Sharpness-aware minimization (SAM) has emerged as a highly effective technique to improve model generalization, but its underlying principles are not fully understood. We investigate m-sharpness, where SAM performance improves monotonically as the micro-batch size for computing perturbations decreases, a phenomenon critical for distributed training yet lacking rigorous explanation. We leverage an extended Stochastic Differential Equation (SDE) framework and analyze stochastic gradient noise (SGN) to characterize the dynamics of SAM variants, including n-SAM and m-SAM. Our analysis reveals that stochastic perturbations induce an implicit variance-based sharpness regularization whose strength increases as m decreases. Motivated by this insight, we propose Reweighted SAM (RW-SAM), which employs sharpness-weighted sampling to mimic the generalization benefits of m-SAM while remaining parallelizable. Comprehensive experiments validate our theory and method.

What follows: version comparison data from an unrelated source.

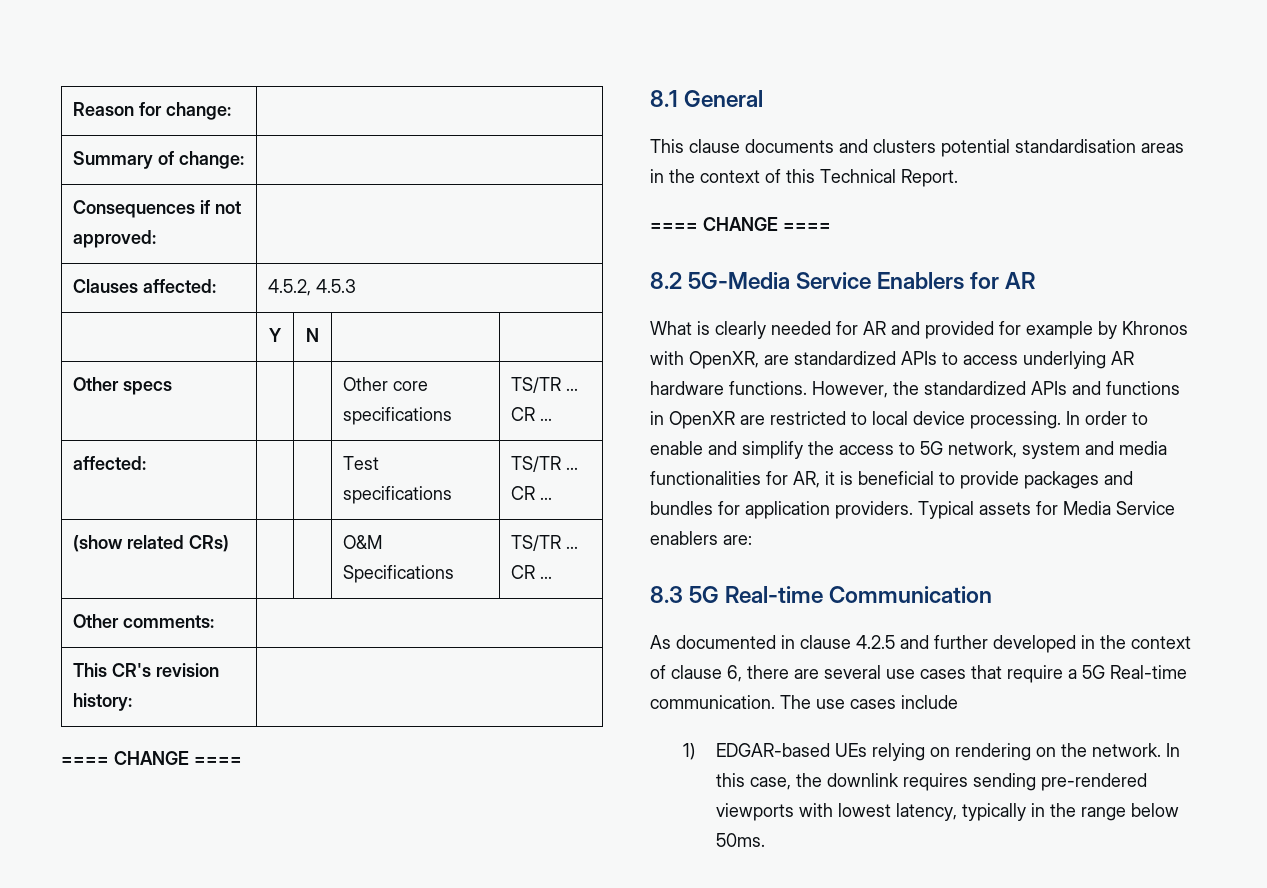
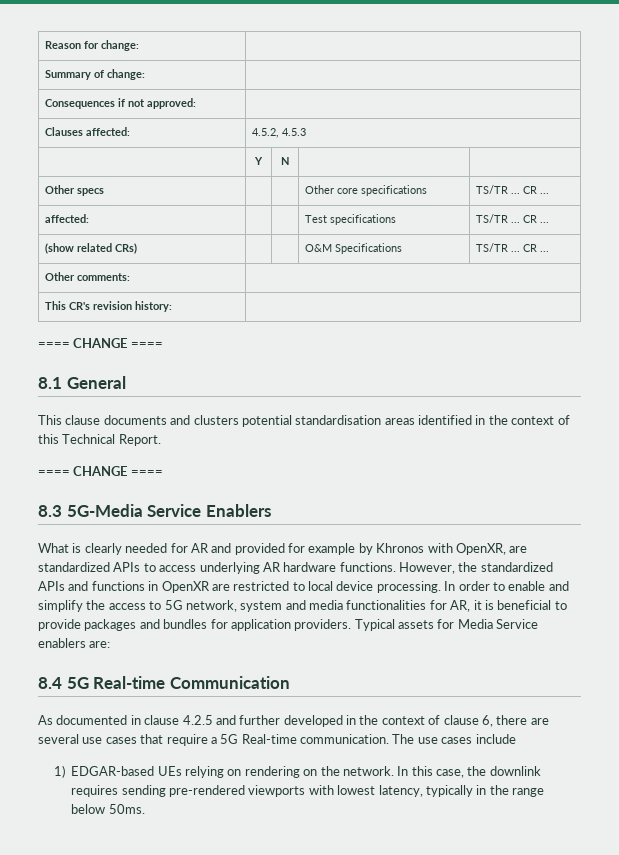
- This clause documents and clusters potential standardisation areas in the context of this Technical Report.
+ This clause documents and clusters potential standardisation areas identified in the context of this Technical Report.
- 8.2 5G-Media Service Enablers for AR
+ 8.3 5G-Media Service Enablers
- 8.3 5G Real-time Communication
+ 8.4 5G Real-time Communication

翻译：锐度感知最小化(SAM)已成为提升模型泛化能力的强效技术，但其内在原理尚未被完全理解。本文研究m-锐度现象——即当计算扰动的微批次规模减小时，SAM性能呈现单调提升，这一现象对分布式训练至关重要却缺乏严格解释。我们利用扩展的随机微分方程(SDE)框架，通过分析随机梯度噪声(SGN)来刻画包括n-SAM与m-SAM在内的SAM变体动态特性。分析表明：随机扰动会诱导一种基于方差的隐式锐度正则化，其强度随m值减小而增强。基于此发现，我们提出重加权SAM(RW-SAM)，该方法通过锐度加权采样来模拟m-SAM的泛化优势，同时保持可并行化特性。系统化实验验证了我们的理论与方法。